━━━━━ Excerpted data

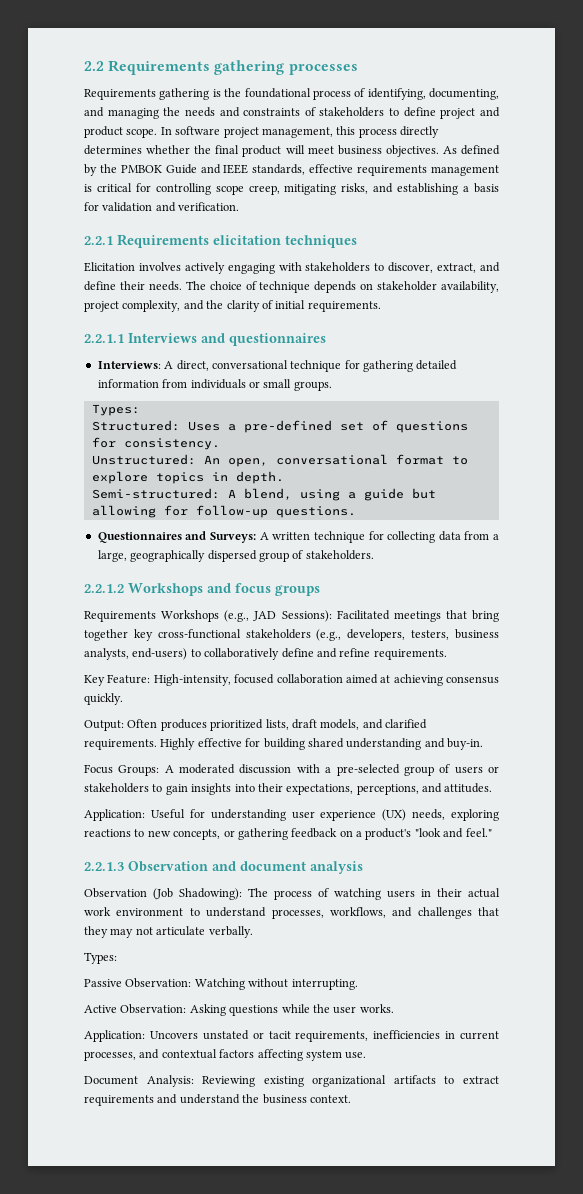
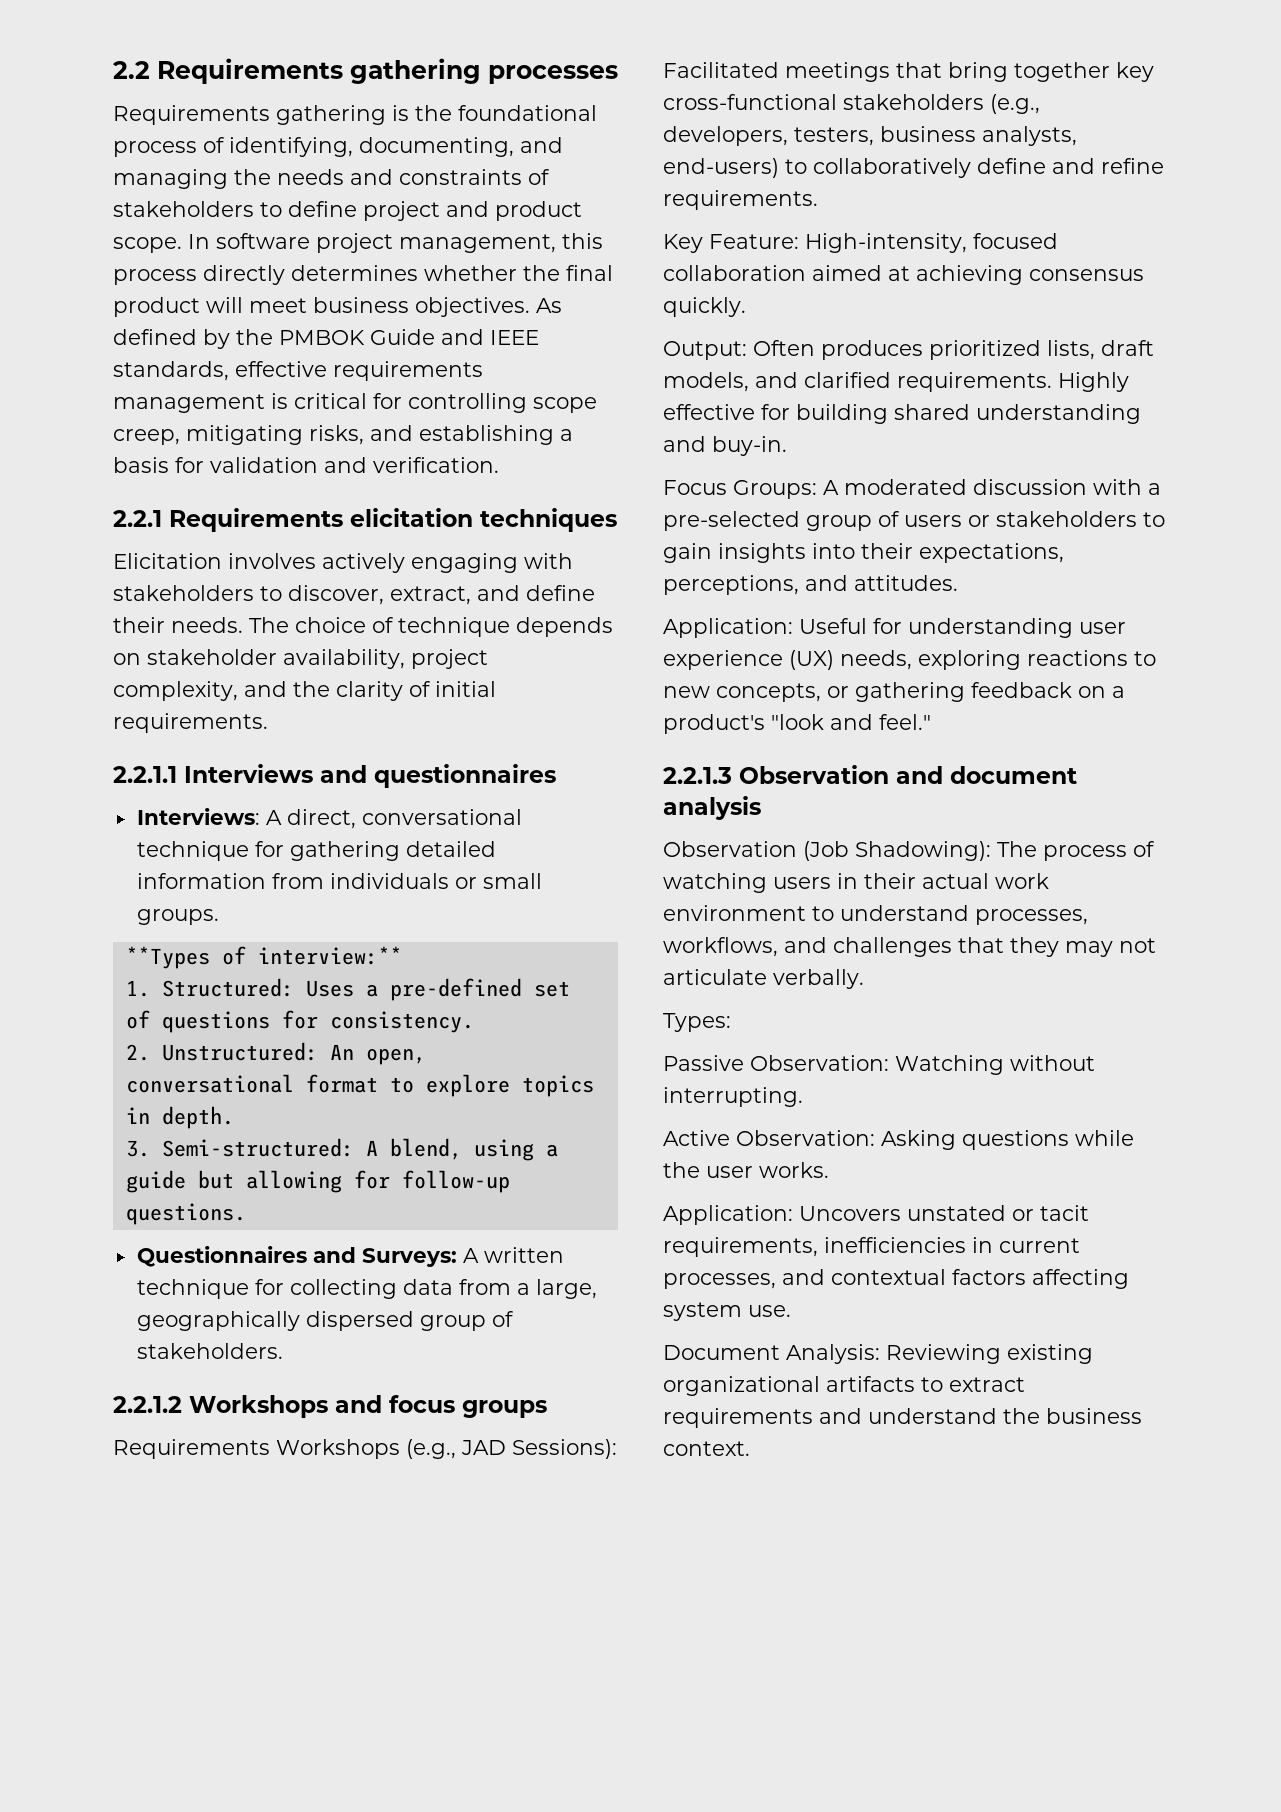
  Interviews: A direct, conversational technique for gathering detailed information from individuals or small groups.
- Types:
- Structured: Uses a pre-defined set of questions for consistency.
+ **Types of interview:**
+ 1. Structured: Uses a pre-defined set of questions for consistency.
- Unstructured: An open, conversational format to explore topics in depth.
+ 2. Unstructured: An open, conversational format to explore topics in depth.
- Semi-structured: A blend, using a guide but allowing for follow-up questions.
+ 3. Semi-structured: A blend, using a guide but allowing for follow-up questions.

━━━━━━━━━━

:: Try it ::
Copy out the data exactly and keep the pictures out.

:: Solution to this problem ::
  Interviews: A direct, conversational technique for gathering detailed information from individuals or small groups.
- Types:
- Structured: Uses a pre-defined set of questions for consistency.
+ **Types of interview:**
+ 1. Structured: Uses a pre-defined set of questions for consistency.
- Unstructured: An open, conversational format to explore topics in depth.
+ 2. Unstructured: An open, conversational format to explore topics in depth.
- Semi-structured: A blend, using a guide but allowing for follow-up questions.
+ 3. Semi-structured: A blend, using a guide but allowing for follow-up questions.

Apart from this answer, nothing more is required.